The department collects the kittens' feces for two to three weeks and then simply euthanizes them with a shot of ketamine to the heart—even though the USDA admits, and experts on the matter appear to agree, that the cats have shed the parasite and will not transmit it to humans or other animals.
Now, White Coat Waste Project claims the department is blocking its Freedom of Information Act request for additional info on the research, including veterinary records for the almost 3,000 cats and kittens used to date. The group filed the request in June and says it has yet to hear back. The department, it says, is violating the Freedom of Information Act "by failing to provide the materials, or even acknowledge the request," and is continuing to "wrongfully withhold the requested records."
"Uncle Sam essentially kept this project a secret for half-a-century," says Anthony Bellotti, founder and president of White Coat Waste Project, "but now the cat is out of the bag, and we won't let the USDA go dark on Americans again."

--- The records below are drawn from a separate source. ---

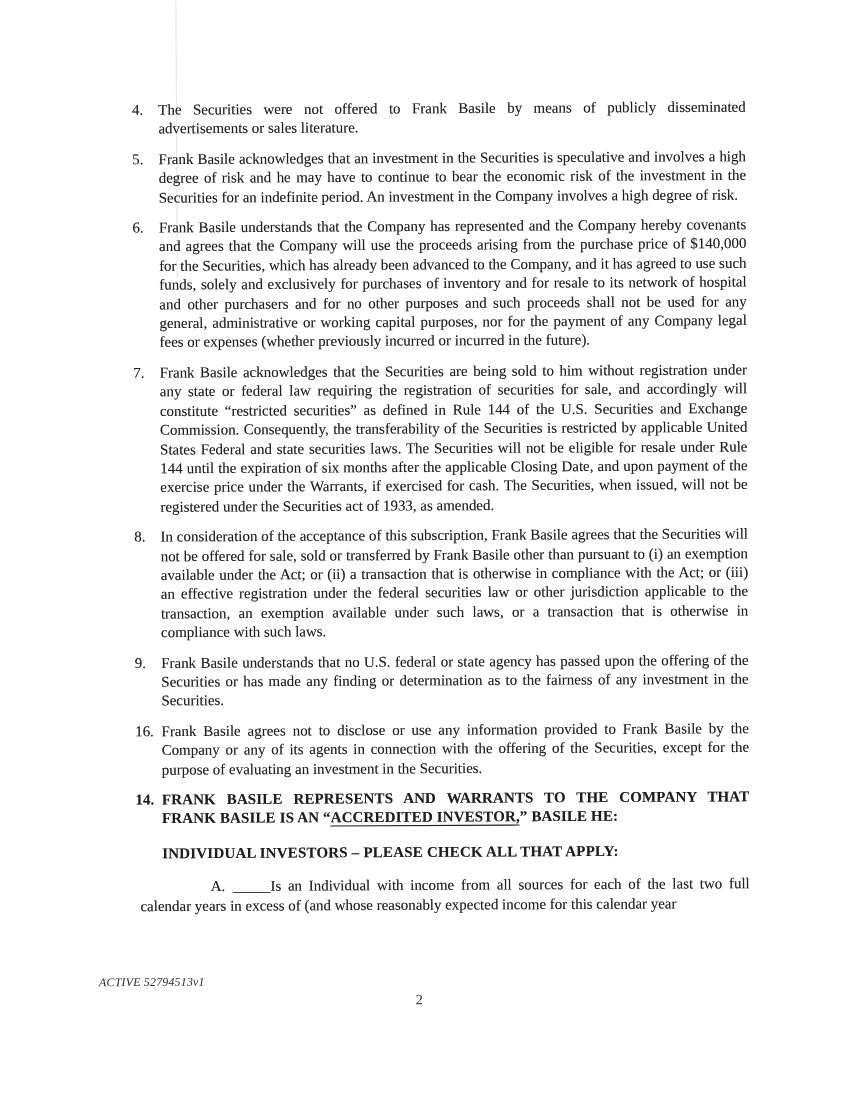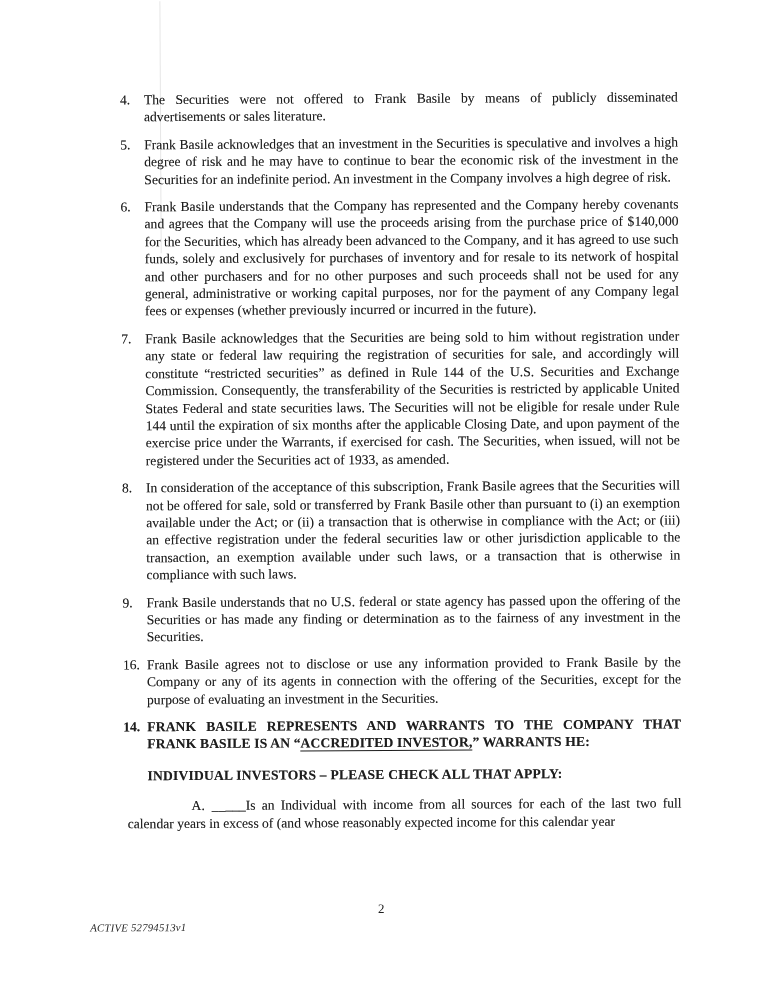--- a/index.html
+++ b/index.html
@@ -76,7 +76,7 @@
 
       <div class="para bold p11">
         <div class="num">14.</div>
-        <div class="pbody"><span>FRANK BASILE REPRESENTS AND WARRANTS TO THE COMPANY THAT FRANK BASILE IS AN “</span><span class="ul">ACCREDITED INVESTOR,</span><span>” WARRANTS HE:</span></div>
+        <div class="pbody"><span>FRANK BASILE REPRESENTS AND WARRANTS TO THE COMPANY THAT FRANK BASILE IS AN “</span><span class="ul">ACCREDITED INVESTOR,</span><span>” BASILE HE:</span></div>
       </div>
 
       <div class="heading">INDIVIDUAL INVESTORS – PLEASE CHECK ALL THAT APPLY:</div>

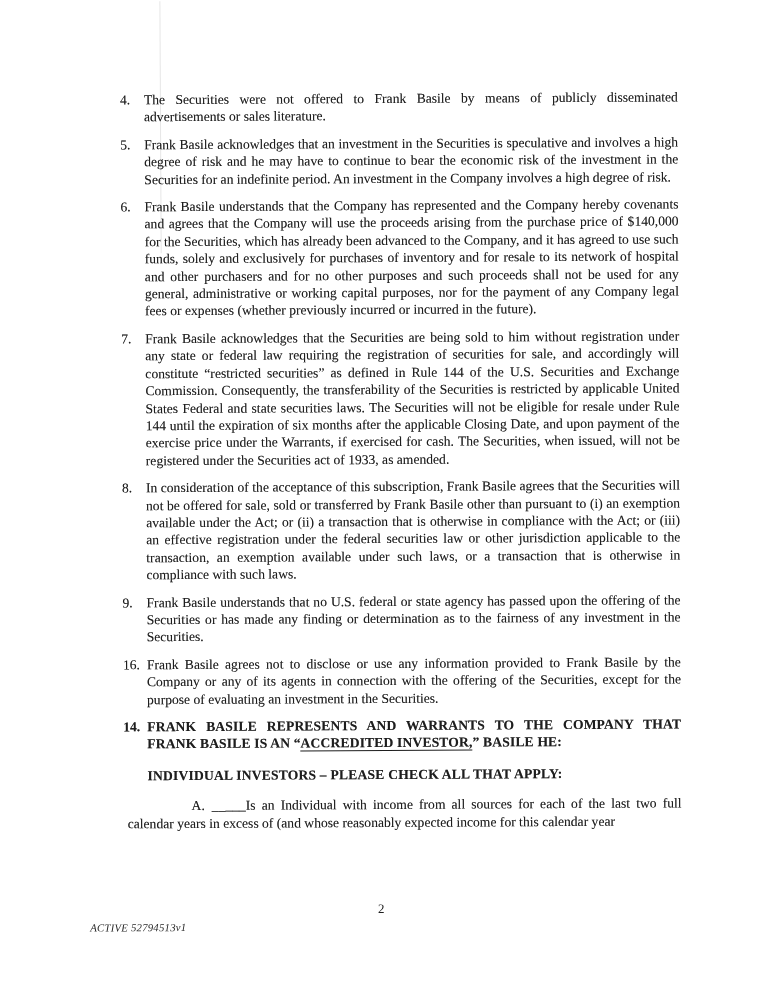--- a/index.html
+++ b/index.html
@@ -25,7 +25,7 @@
   .item-a { text-align:justify; margin-left:4px; text-indent:64px; }
   .item-a .a-label { margin-right:7px; }
   .footer {
-    position:absolute; left:88px; top:920px; font-style:italic;
+    position:absolute; left:88px; top:886px; font-style:italic;
     font-size:10.8px; color:#2b2b2b; letter-spacing:0.2px;
   }
   .pageno { position:absolute; top:901px; left:0; width:758px; text-align:center; font-size:13px; }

In an unsigned email sent to The Washington Post, the USDA's press office says it "cannot comment on pending litigation."
In the meantime, the department has come under fire for its refusal to adopt out the cats and kittens used for the experiments. Members of Congress have also introduced bipartisan legislation, the KITTEN Act, to put an end to these deadly tests by defunding them, as well as the FACT Act, which aims to improve reporting by various government agencies on efforts being taken to replace animal tests with faster, less expensive, and more effective alternative tests.
Meanwhile, the U.S. Senate Appropriations Committee has unanimously passed its 2019 agriculture spending bill, which includes language urging the USDA to end its kitten experiments and to adopt out the cats. Rep. Ken Calvert (R-Calif.), who introduced the FACT Act, is also leading a new bipartisan effort to obtain more information about USDA's kitten testing and to secure adoptions for the kittens.
"Taxpayers deserve to know what kinds of federally funded lab experiments animals are subjected to and are being paid for at taxpayer expense," Calvert tells Reason.